KOSPI Plunges 9.99% with Samsung Down 12.31% and SK Hynix Off 12.47%
EWY•June 23 saw KOSPI tumble 9.99% as Samsung fell 12.31% and SK Hynix plunged 12.47%, driven by leveraged ETFs that amassed over $9B in two weeks. MSCI kept South Korea in Emerging Markets and SK Hynix’s U.S. listing could curb inflows and heighten volatility for iShares MSCI South Korea ETF.
1. June 23 Market Crash
On June 23, South Korea’s benchmark KOSPI index plunged 9.99%, marking its largest one-day drop since 2008. Samsung Electronics shares sank 12.31% and SK Hynix fell 12.47%, triggering broad market sell-offs and forcing index-linked products to unwind positions into a steep downtrend.

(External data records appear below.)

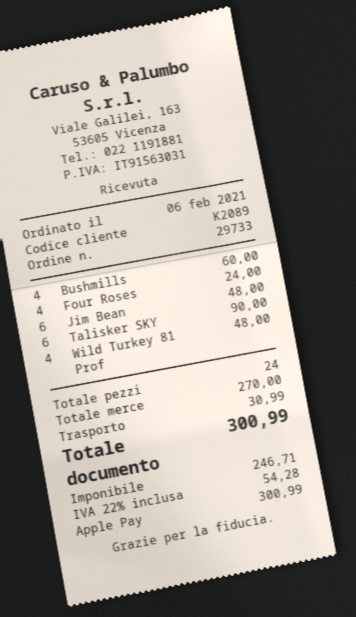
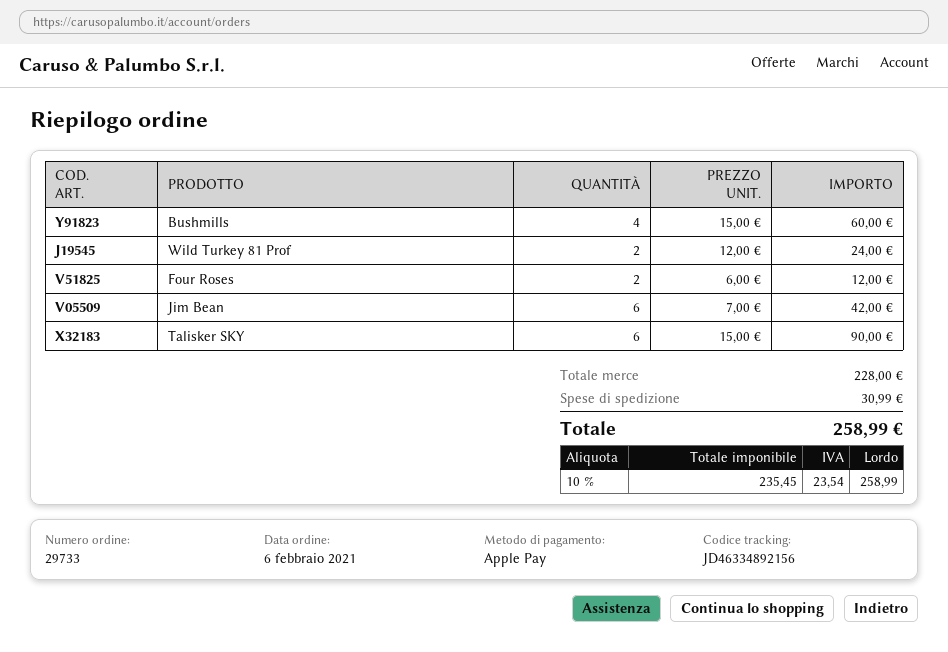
Four Roses: 4 for 24.00 -> 2 for 12.00
Jim Bean: 6 for 48.00 -> 6 for 42.00
Wild Turkey 81 Prof: 4 for 48.00 -> 2 for 24.00
subtotal: 270.00 -> 228.00
net: 246.71 -> 235.45
tax: 22% = 54.28 -> 10% = 23.54
total: 300.99 -> 258.99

2. Surge in Single-Stock Leveraged ETFs
Since May 27, sixteen new single-stock 2x and inverse ETFs tied to Samsung and SK Hynix have drawn more than $9 billion in assets domestically, while Hong Kong’s CSOP 2x SK Hynix ETF swelled to $16.8 billion. Hyper-active retail trading drove turnover rates near 125% per day, generating an estimated $3 billion–$6.4 billion in brokerage commissions in two weeks.
3. MSCI Retains Emerging Markets Status
MSCI’s latest annual index review kept South Korea in its Emerging Markets category, delaying any upgrade to Developed Market status. That decision is expected to limit additional passive inflows from global developed-market funds into local equities and the iShares MSCI South Korea ETF.
4. SK Hynix U.S. Listing Implications
SK Hynix’s planned U.S. American Depositary Share listing will provide direct access to U.S. investors, potentially boosting liquidity and shifting trading volumes away from South Korea’s domestic market. That reallocation could alter demand dynamics for South Korea-focused ETFs.